Data used for this book part are primarily the twelve RRI-Practice national reports that have been created for the RRI-Practice project in the period November 2016–July 2018. Countries reported on are: Australia, Brazil, Bulgaria, China, France, Germany, India, Italy, the Netherlands, Norway, the UK and the US. The national discourse part of these reports has been based on interviews with science policy stakeholders and a study of national science policy documents as well as on other sources: a specification of methodology can be found inside each report.
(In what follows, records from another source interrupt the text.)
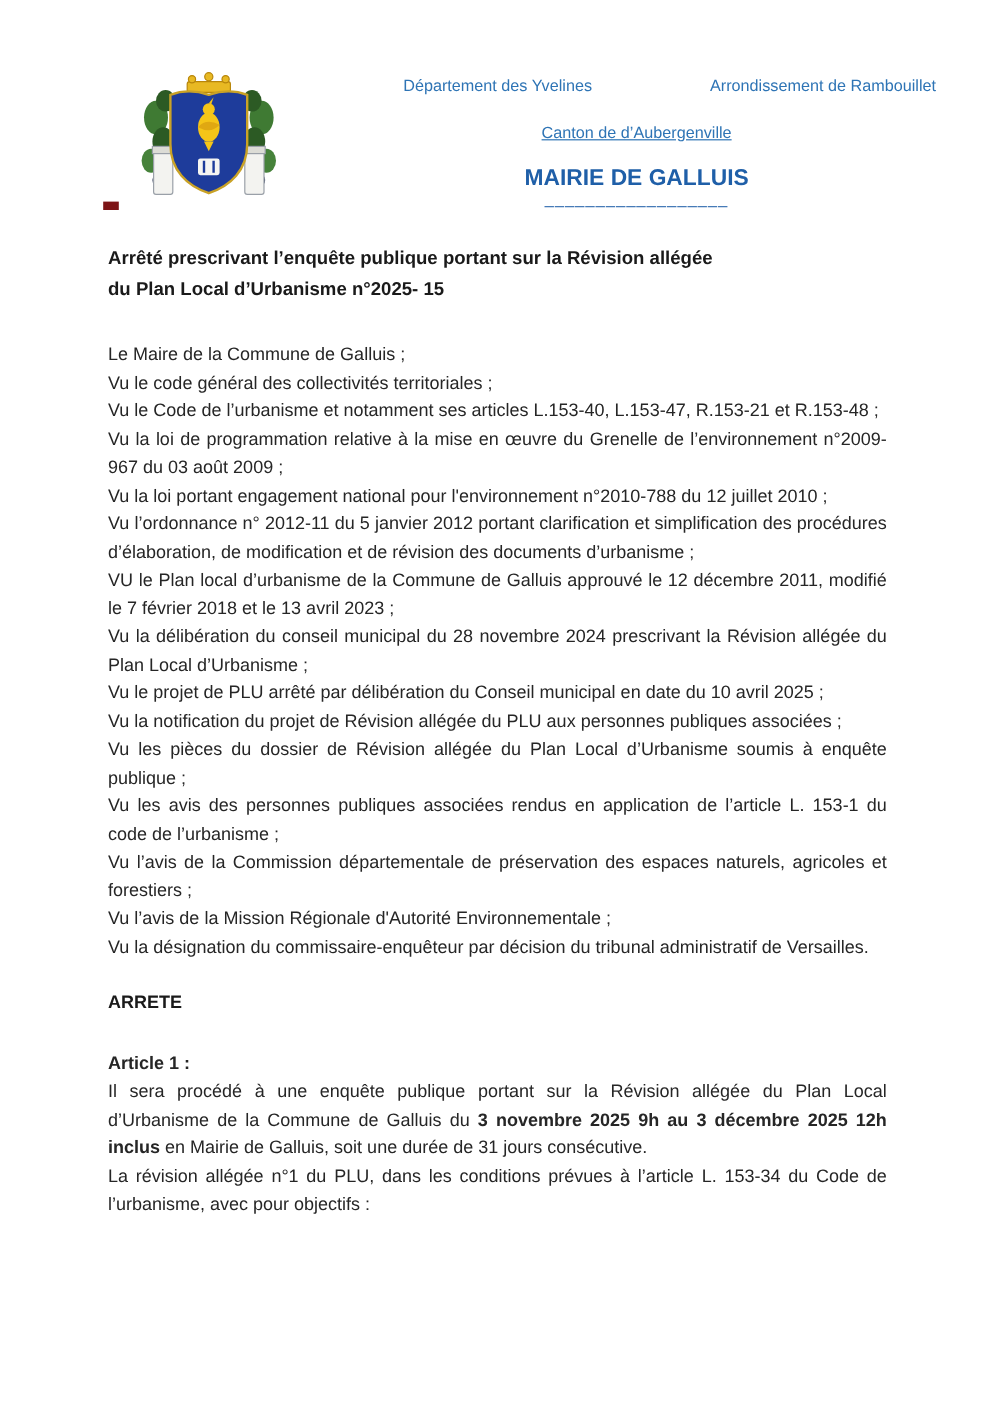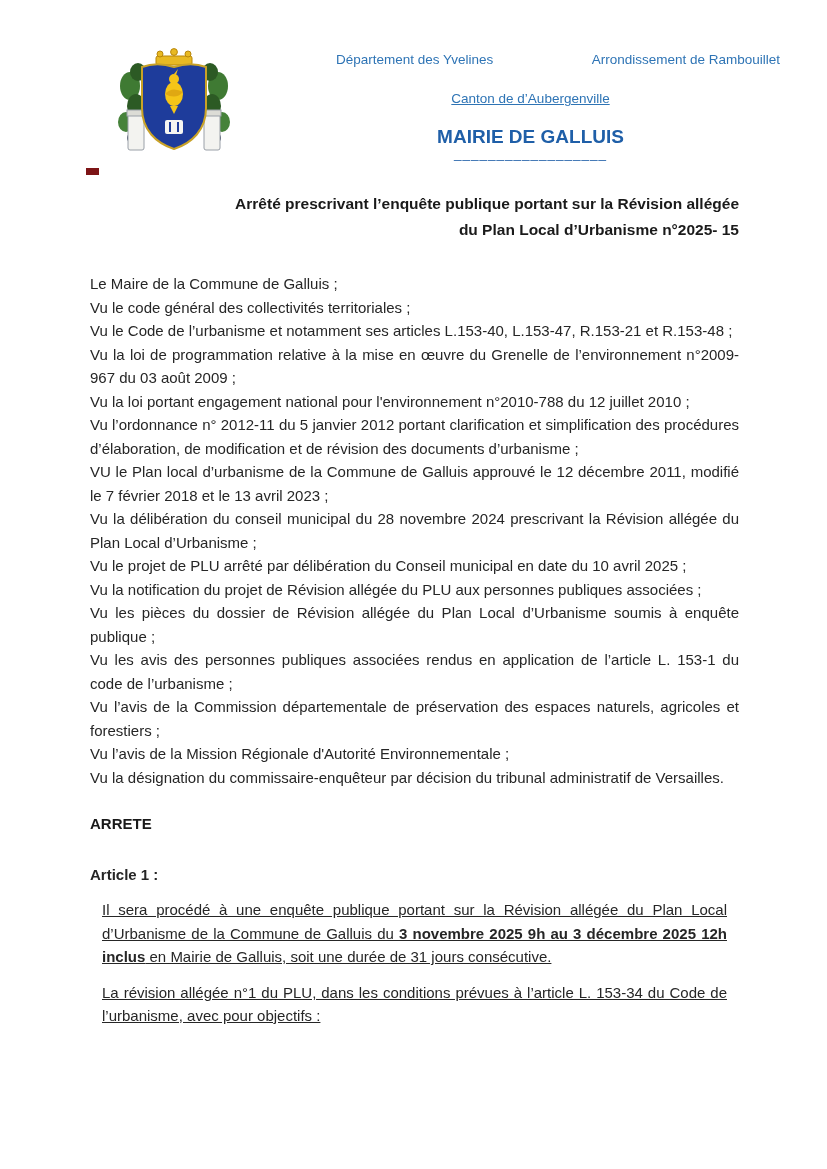"Département des Yvelines" .header { padding-top: 48px -> 60px }
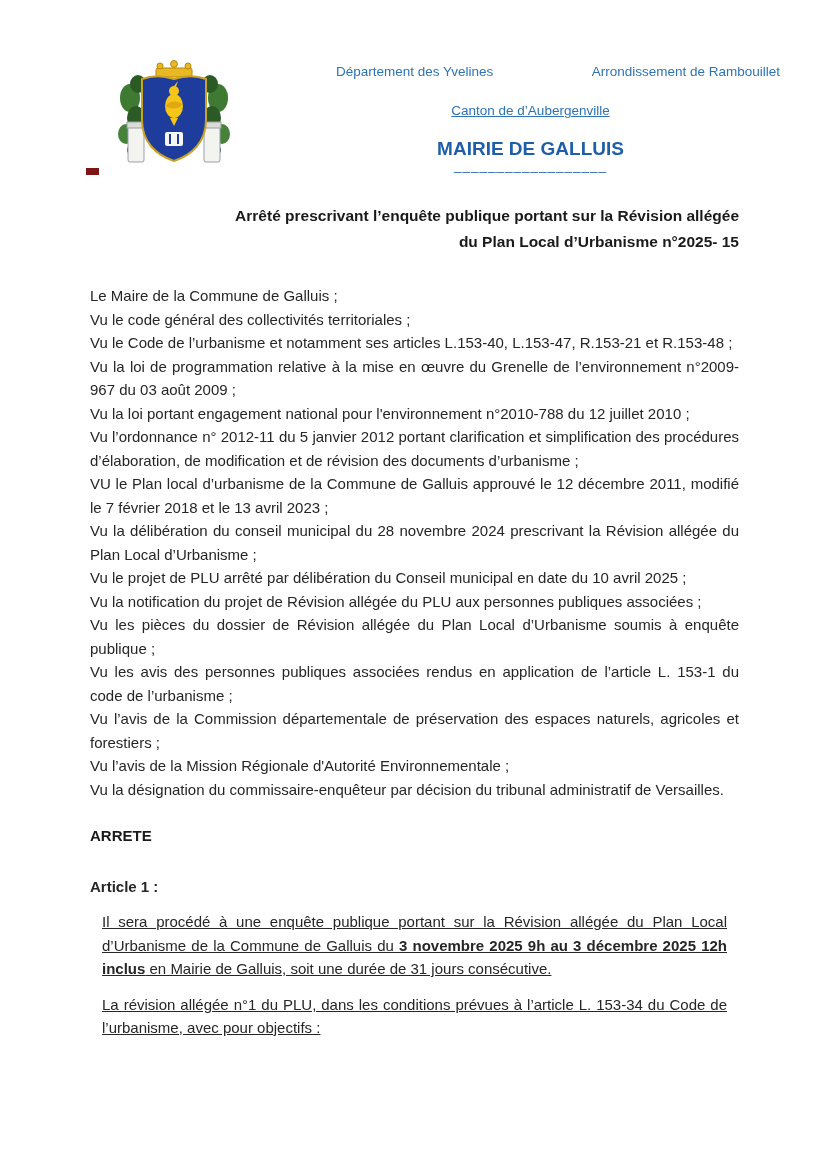"Arrêté prescrivant l’enquête publique" .doc-title { text-align: right -> left }
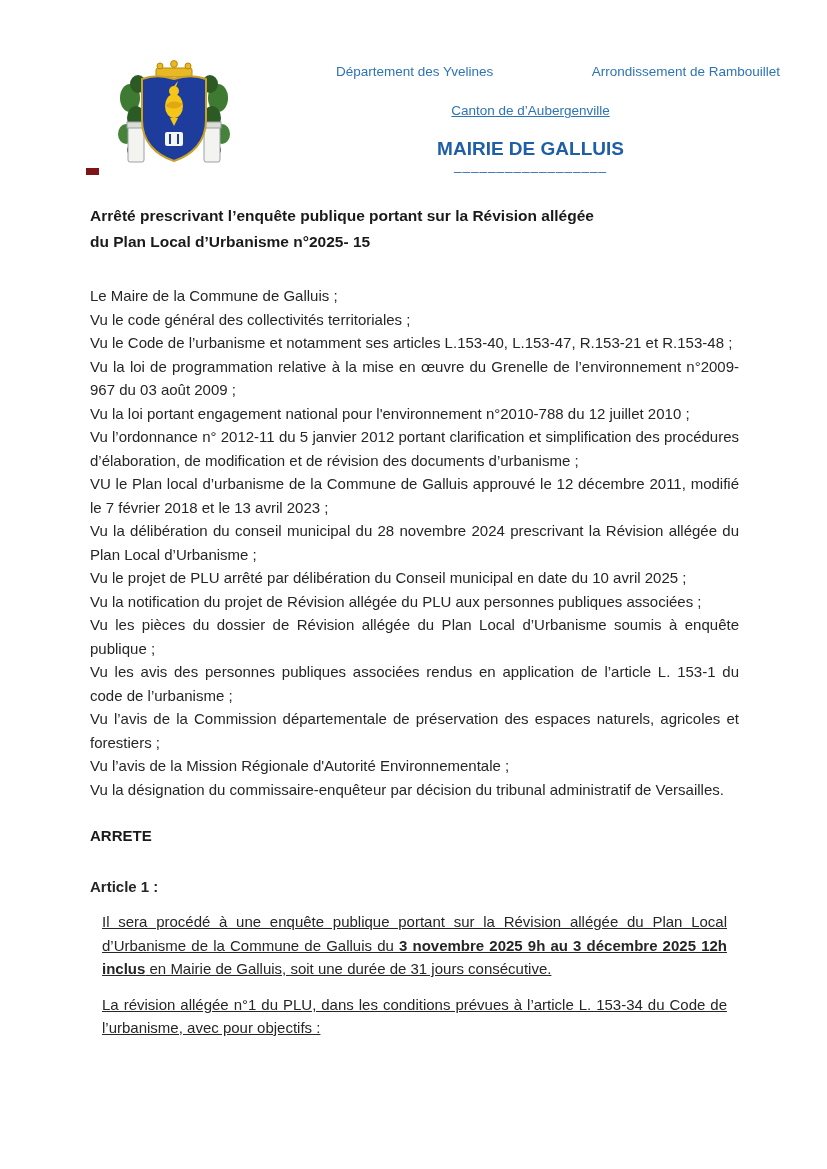"Il sera procédé à une" .article-body p { margin: 12px -> 0; text-decoration: underline -> none }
These reports are referenced throughout the text as ‘[name country] report:’ in each chapter each first mention of the report is accompanied by a full reference.Footnote 4 Report data has been supplemented with other relevant sources, such as the national case study reports from the MASIS project (EU only), OECD and World Economic Forum reports, and scientific literature where appropriate. As the RRI-Practice national case study reports have been the main source, this part of the book compares national STI imaginaries as their elements have been described in those reports. It is thus necessarily a selection and abstraction from very rich contexts in order to enable a high-level comparison.